What constitutes a wrongful termination?

Being unemployed is difficult to navigate and cope with following a job loss. This is often intensified when you believe that you were wrongfully fired. While it is natural to feel as though you should not have loss your job, if your termination was for a legal reason, you have legal rights and options.

Filing a wrongful termination claim against your employer is an available option. And depending on the circumstances and factors involved, it could assist with the recovery of damages and losses suffered because of the unlawful termination.

Wrongful termination basics

All states, apart from one, allows for at-will employment. This means that an employer can fire an employee at any time and for any reason. But it also means that an employee enjoys the same rights, allowing them to quite anytime and for any reason. While it seems like an expansive right, there are exceptions. An employer cannot fire an employee for illegal reasons, such as for discriminatory reasons or for retaliation.

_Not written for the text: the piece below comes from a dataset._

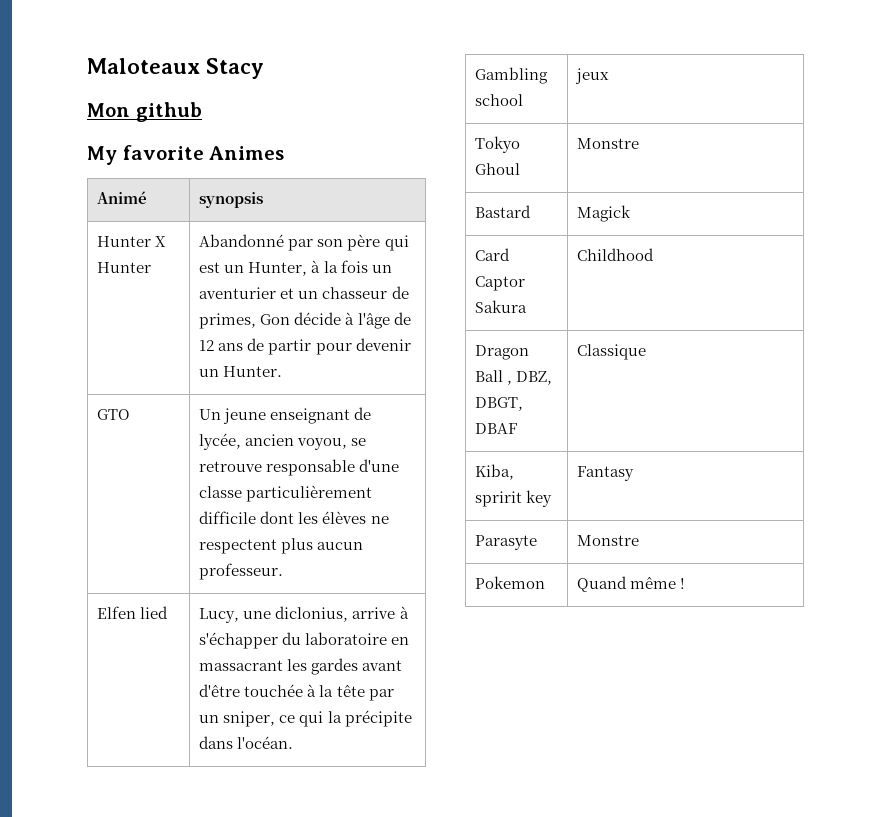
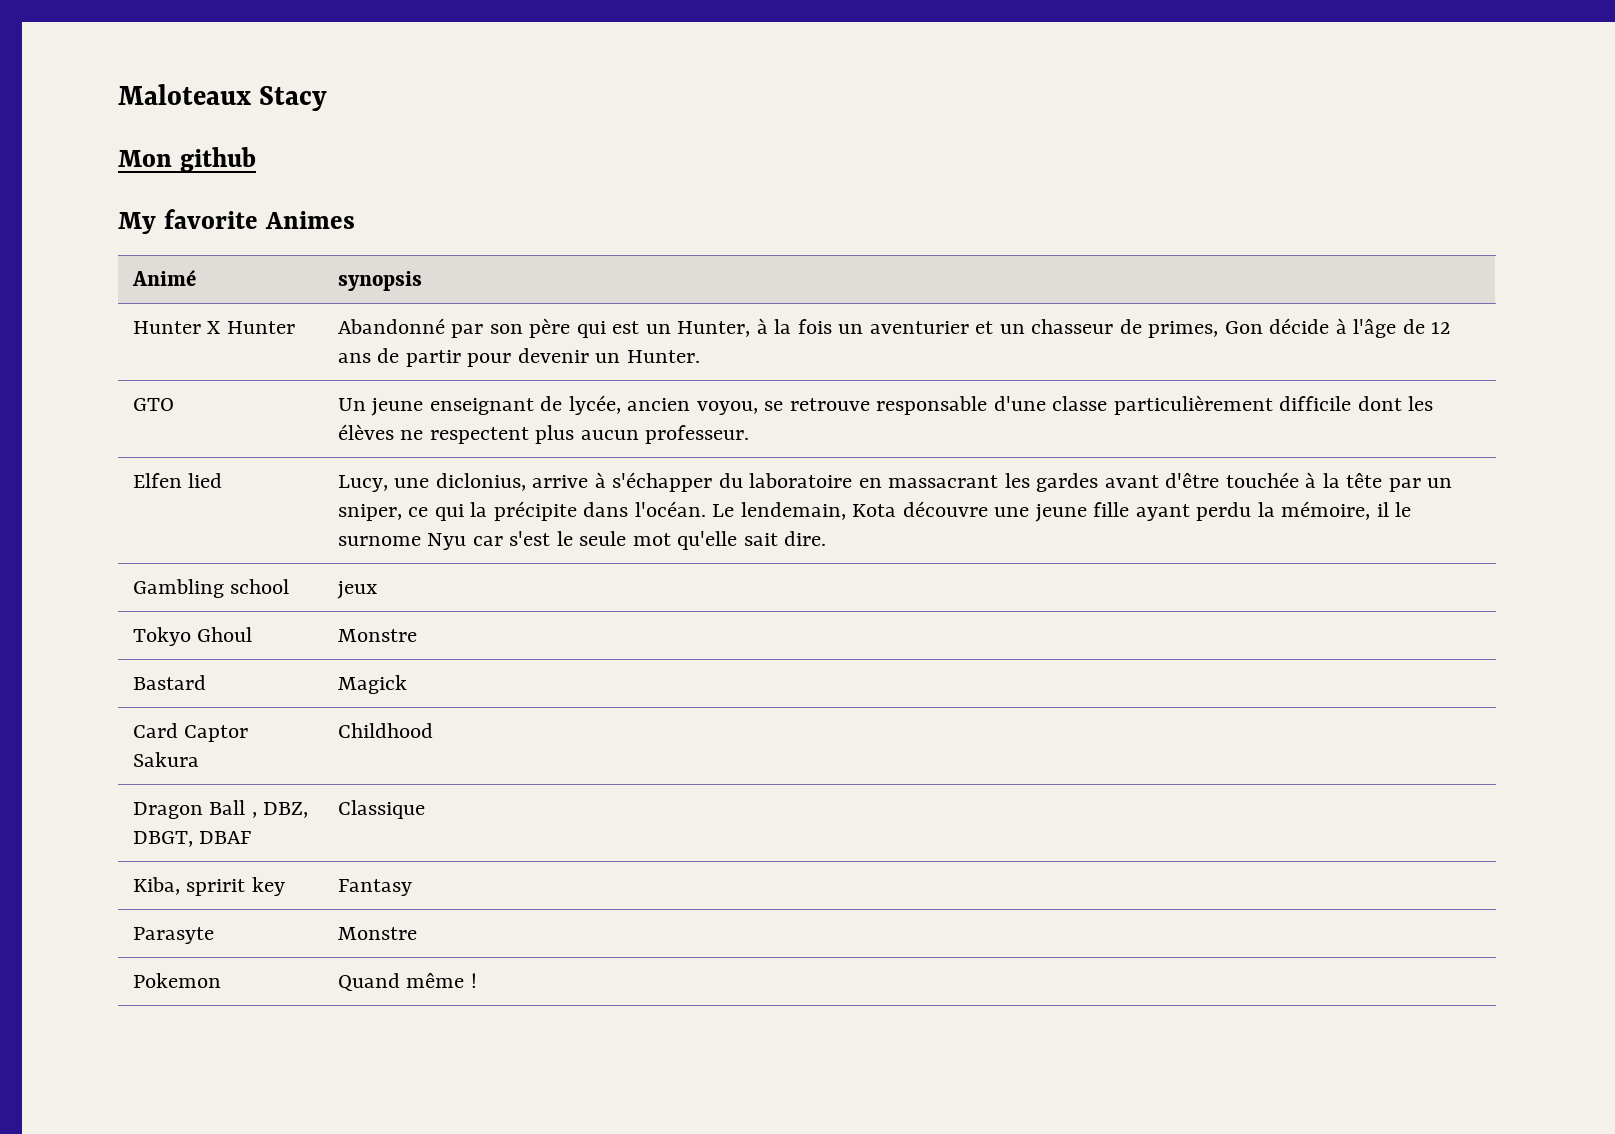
+ Le lendemain, Kota découvre une jeune fille ayant perdu la mémoire, il le surnome Nyu car s'est le seule mot qu'elle sait dire.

When there is an employment contract, there are legal obligations created. This means that an employee cannot be terminated at a time or a reason that would violate the terms of the agreement. This could constitute a breach of contract. Additionally, like an at-will employee, even if it does not violate the terms of the contract, a termination cannot be for illegal reasons.

Filing a claim

Often, a wrongful termination involves discrimination. This could be based on an employee’s race, color, national origin, sex, religion, disability, pregnancy, age or any other protected characteristic. A wrongful termination could be related to retaliation. This means that the employer wanted to punish or fire an employee for engaging in a protective activity.

Examples of retaliation includes reporting sexual harassment, trying to form a labor union, taking time off under FMLA, filing a workers’ compensation claim, reporting illegal activity of employer to law enforcement, sitting on a jury, serving in the military, filing a claim for a hostile work environment, reporting safety violations, filing a Title VII claim, reporting unsafe working conditions to OSHA, taking time off to vote or participating in a formal investigation into the employer’s practices.

If you believe you were wrongfully terminated, it is important to understand your rights and what actions you can take. A legal professional could answer any questions you have, which can help you navigate the matter and better protect your rights and interests.